Your result should be the lines holding the word "none", copied from the entries below.

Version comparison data
────────

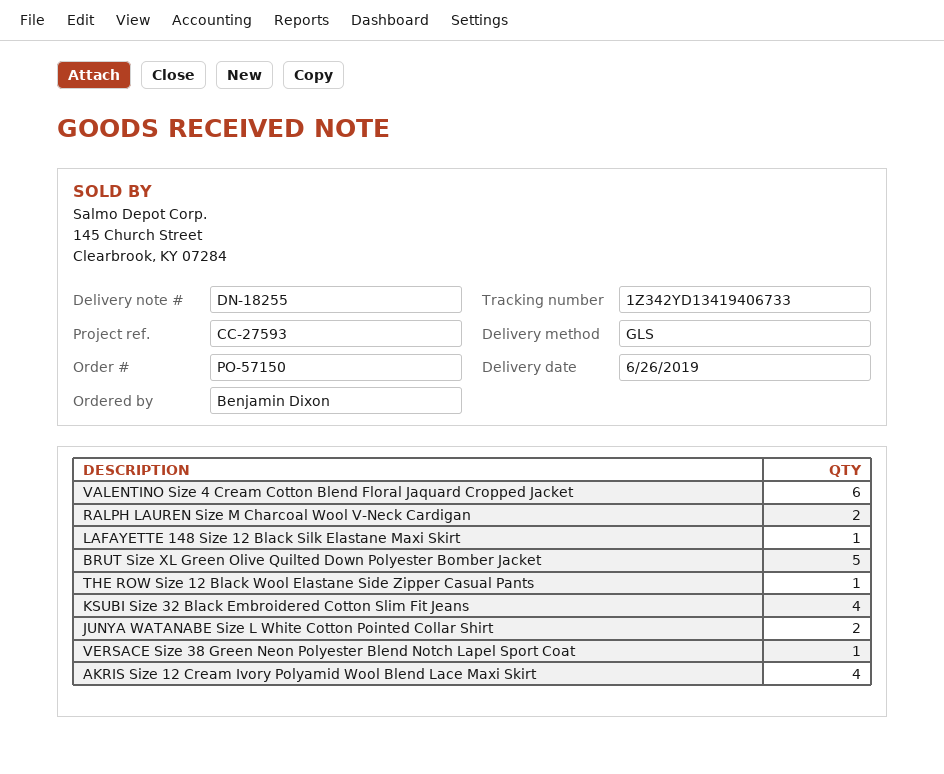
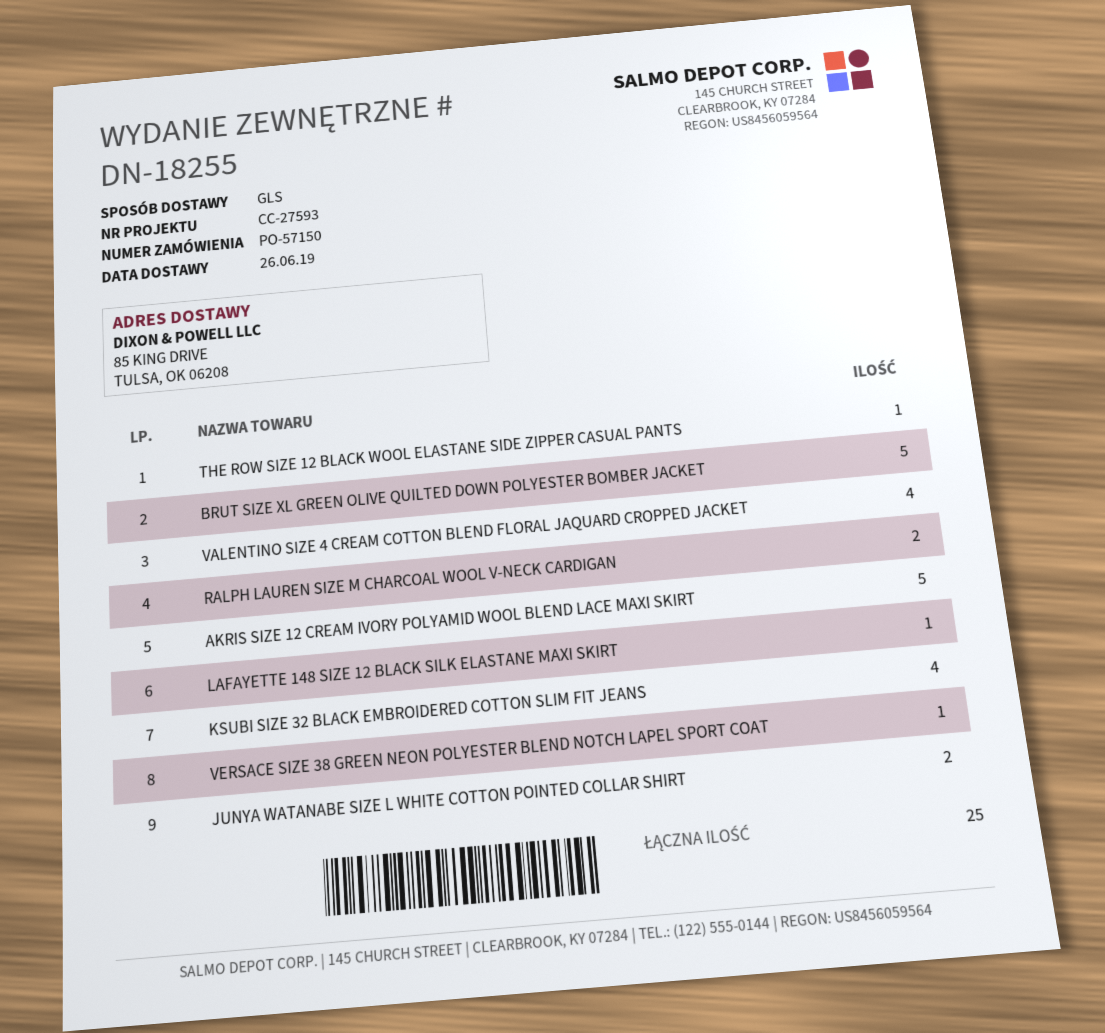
VALENTINO Size 4 Cream Cotton Blend Floral Jaquard Cropped Jacket: 6 -> 4
AKRIS Size 12 Cream Ivory Polyamid Wool Blend Lace Maxi Skirt: 4 -> 5

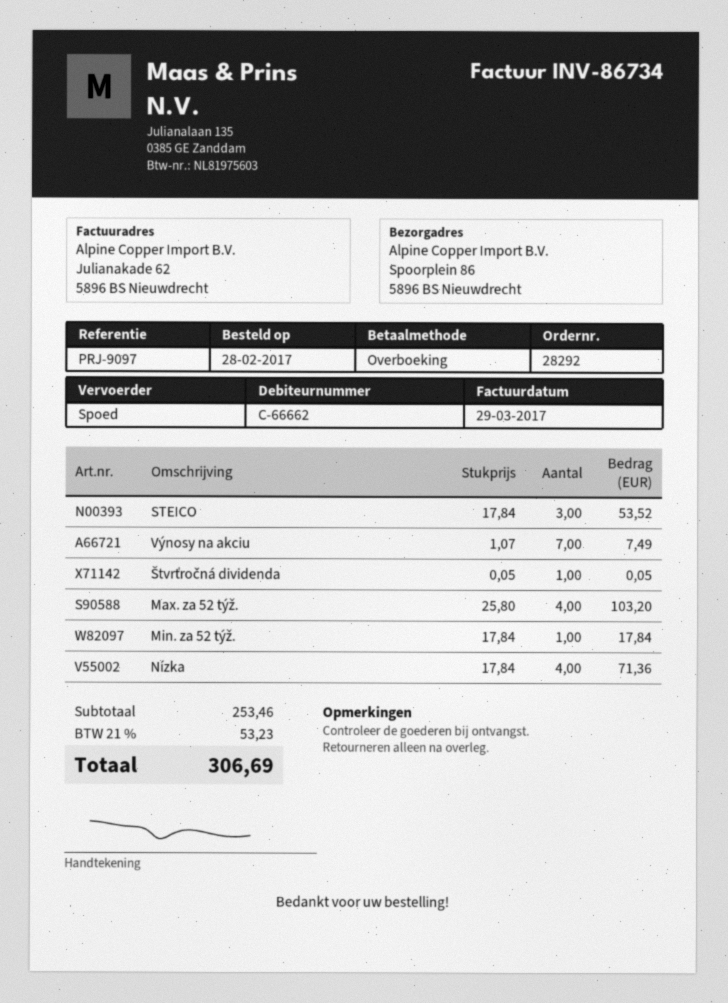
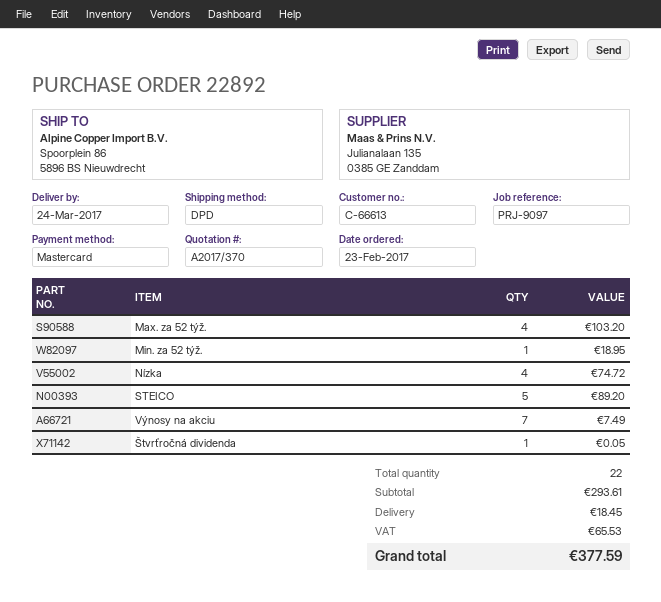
order number: 28292 -> 22892
order date: 2017-02-28 -> 2017-02-23
customer number: C-66662 -> C-66613
payment method: bank transfer -> Mastercard
shipping method: express -> DPD
STEICO: 3 for 53.52 -> 5 for 89.20
Min. za 52 týž.: 1 for 17.84 -> 1 for 18.95
Nízka: 4 for 71.36 -> 4 for 74.72
subtotal: 253.46 -> 293.61
shipping: none -> 18.45
tax: 53.23 -> 65.53
total: 306.69 -> 377.59

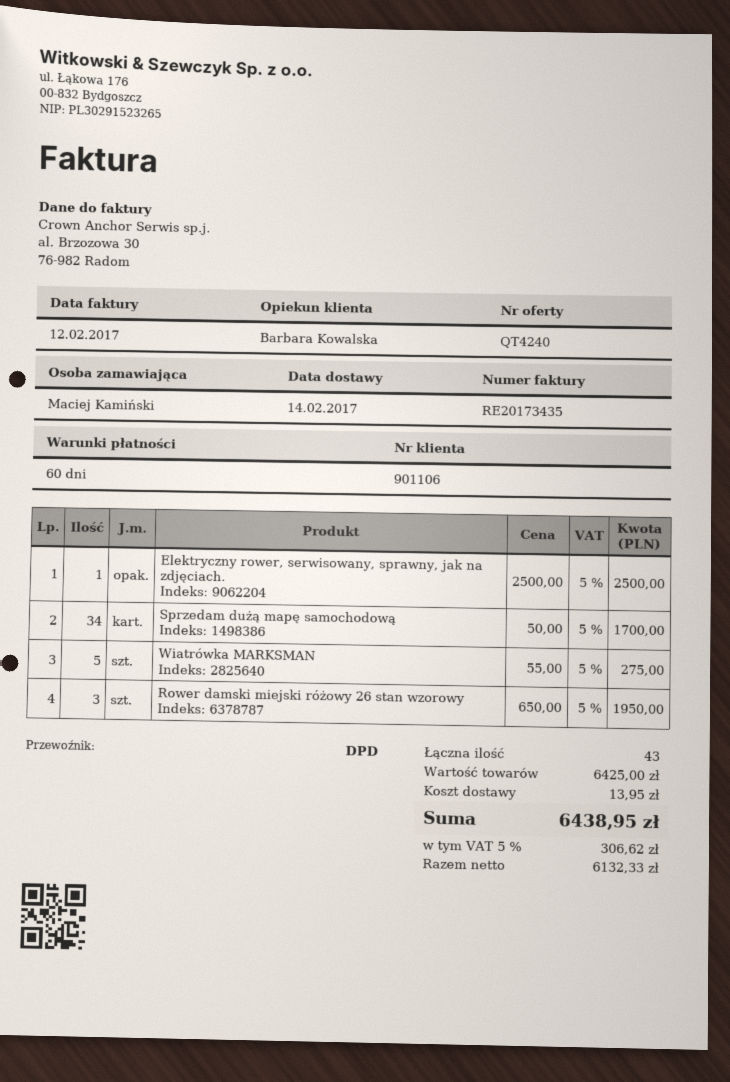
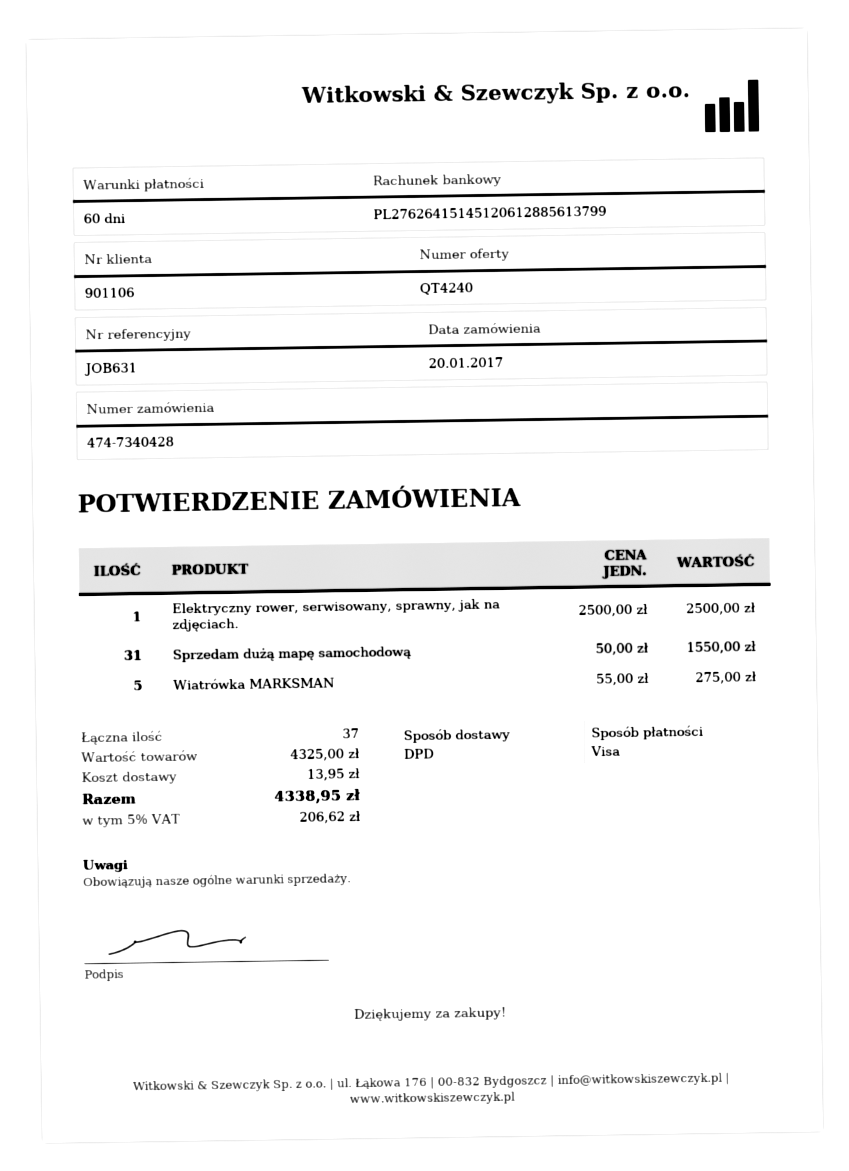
Sprzedam dużą mapę samochodową: 34 x 50.00 = 1700.00 -> 31 x 50.00 = 1550.00
Rower damski miejski różowy 26 stan wzorowy: 3 x 650.00 = 1950.00 -> none
total quantity: 43 -> 37
subtotal: 6425.00 -> 4325.00
tax: 5% = 306.62 -> 5% = 206.62
total: 6438.95 -> 4338.95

────────

◆ **SOLUTION**
shipping: none -> 18.45
Rower damski miejski różowy 26 stan wzorowy: 3 x 650.00 = 1950.00 -> none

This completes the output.